The team wasn’t sure yet if the trail camera photos would truly contribute much to the WBBA II.

A western kingbird flying across a prairie

A Collaboration Was Born

Members of the Snapshot Wisconsin and NHC teams ran a test of the “Other Bird” photos. They reviewed a small, random subset of images and learned that many of the birds could be identified down to the species level. The teams also found enough evidence of breeding, such as sightings in a suitable habitat (for breeding) or the presence of recently fledged young. Both teams decided to go ahead with the collaboration and see what they could find.

The full dataset was sent to a special iteration of Zooniverse, called the Snapshot Wisconsin Bird Edition, and birders began classifying. All of the “Other Bird” images were classified down to the species level, as well as assigning a breeding code to each image. In just over a year, the large collection of bird photos was classified, thanks to some dedicated volunteers.

The NHC’s Breeding Bird Atlas Coordinator, Nicholas Anich, extracted these new records and added them to the WBBA II. The atlas utilizes a statewide survey block system that is based on a preexisting grid from the United States Geological Survey. The survey block system requires that certain blocks be thoroughly surveyed in order for the atlas to have adequate statewide coverage, and many of the new Snapshot data points contributed to these priority survey blocks. Anich said, “[The Snapshot data] will be valuable information for the WBBA II, and we even discovered a few big surprise species, [such as] Spruce Grouse, Western Kingbird, and Whooping Cranes.”

In addition to these rare species, many of the high-value classifications were what Anich described as breeding code “upgrades.” The observed species already had been recorded in a given block, but the photos showed stronger evidence of breeding than had previously been reported. For example, an adult of a given species may have already been spotted in the area during the breeding season, but a photo showed a courtship display. The courtship display is stronger proof of breeding in the area than a single adult sighting.

A spruce grouse in a field

How Useful Were the Snapshot Photos?

Both the (in-person) birding efforts and the trail camera photos picked up species that the other did not, so both approaches brought different strengths to the table.

One of the strengths of the trail cameras was that they are round-the-clock observers, able to pick up certain species that the in-person birding efforts missed. Anich said he noticed that nocturnal species (American Woodcock and Barred Owl) and galliforms (Wild Turkey, Ruffed Grouse) were more common in the Snapshot dataset than reported by the birders in the field, in certain areas at least. “Running into gamebirds was a bit the luck of the draw,” Anich said.

Both Anich and the Snapshot team agreed that the trail cameras were best used in conjunction with in-person surveys, rather than a substitute for each other because they each observed a different collection of species.

OtherBird_infographic

Insights Into The “Other Bird” Category

As a bonus for anyone who is interested in this project, the Snapshot team analyzed the photos classified for the WBBA II and created an infographic of the orders and families included.
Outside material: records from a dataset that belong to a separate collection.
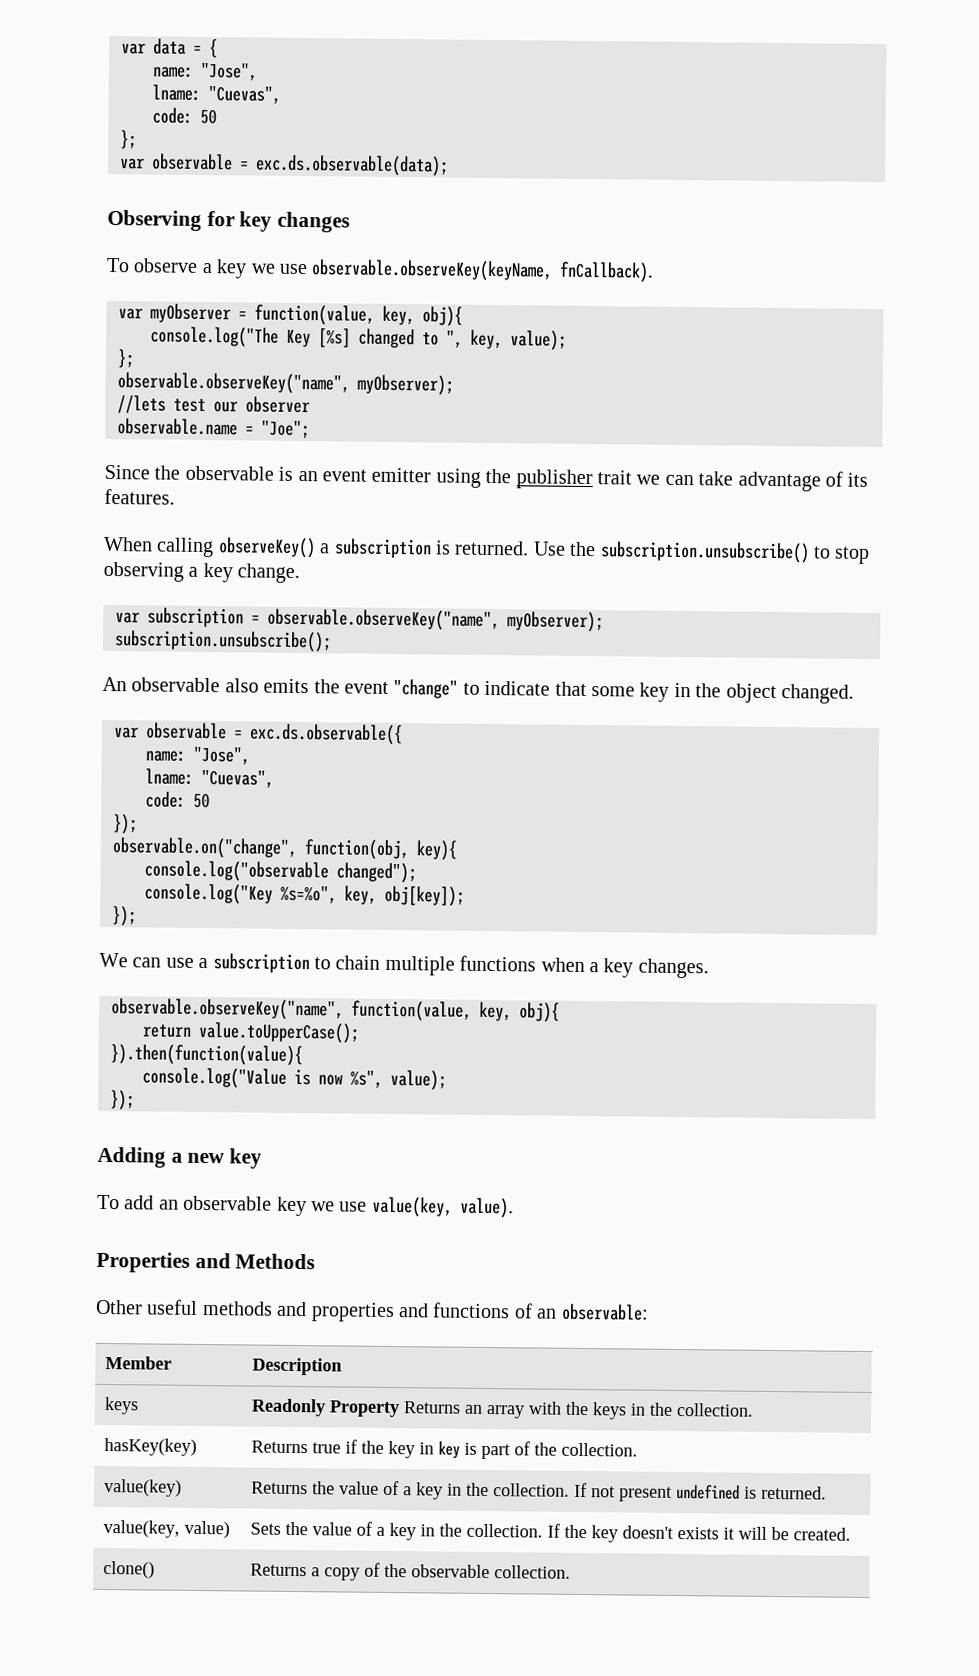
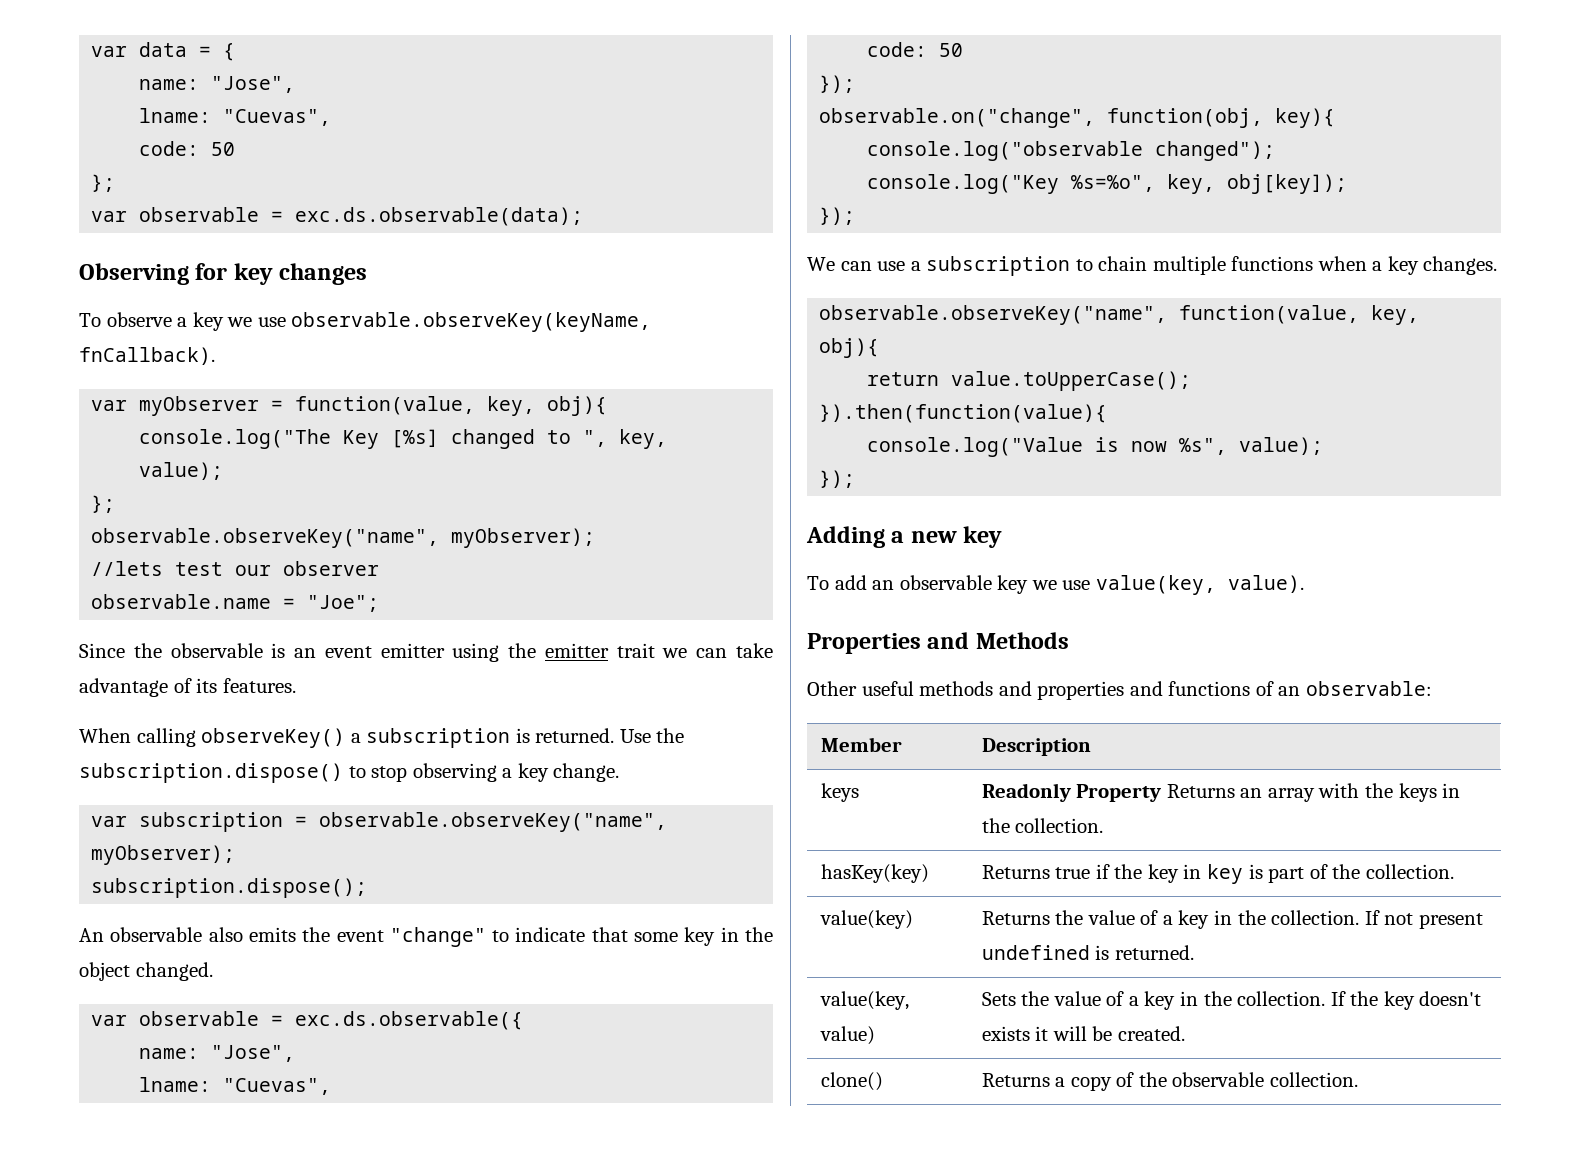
- Since the observable is an event emitter using the publisher trait we can take advantage of its features.
+ Since the observable is an event emitter using the emitter trait we can take advantage of its features.
- Use the subscription.unsubscribe() to stop observing a key change.
+ Use the subscription.dispose() to stop observing a key change.
- subscription.unsubscribe();
+ subscription.dispose();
The photos included were captured between 2015 and 2019.

An immediate trend the team saw was that many of the birds were from species with larger body sizes, ground-dwelling species and species that spend time near or on the ground. For example, Anseriformes (ducks and geese) and Pelecaniformes (herons and pelicans) are the second and third most common order in the “Other Bird” category. The next most observed groups include woodpeckers, hawks, eagles, owls and shorebirds. While these birds may not spend all of their time near the ground, food sources for these species are often found in the stratum, an area where most trail cameras are oriented.

It was interesting that the most common order (comprising over half of the “Other Bird” classifications) was from the bird order Passeriformes (perching birds or songbirds). This order does not initially appear to fit the trend of ground-dwelling or larger-bodied birds. However, closer inspection revealed that the most common families in this order did fit the trend. For example, Turdidae (thrushes, especially American Robins), Corvidae (crows, ravens and jays) and Icteridae (blackbirds and grackles) comprised much higher percentage of the photos than any other families.

Thanks To Everyone Who Helped Classify Bird Photos On Zooniverse!

Overall, the Snapshot Wisconsin Bird Edition project was a huge success. In total, 154 distinct bird species were identified by nearly 200 volunteers, and over 194,000 classifications were made. The Snapshot Wisconsin and WBBA II teams extend a huge thank you to the Zooniverse volunteers who contributed their time and expertise to this project. The team was happy to see such strong support from the Wisconsin birding community, as well as from around the globe.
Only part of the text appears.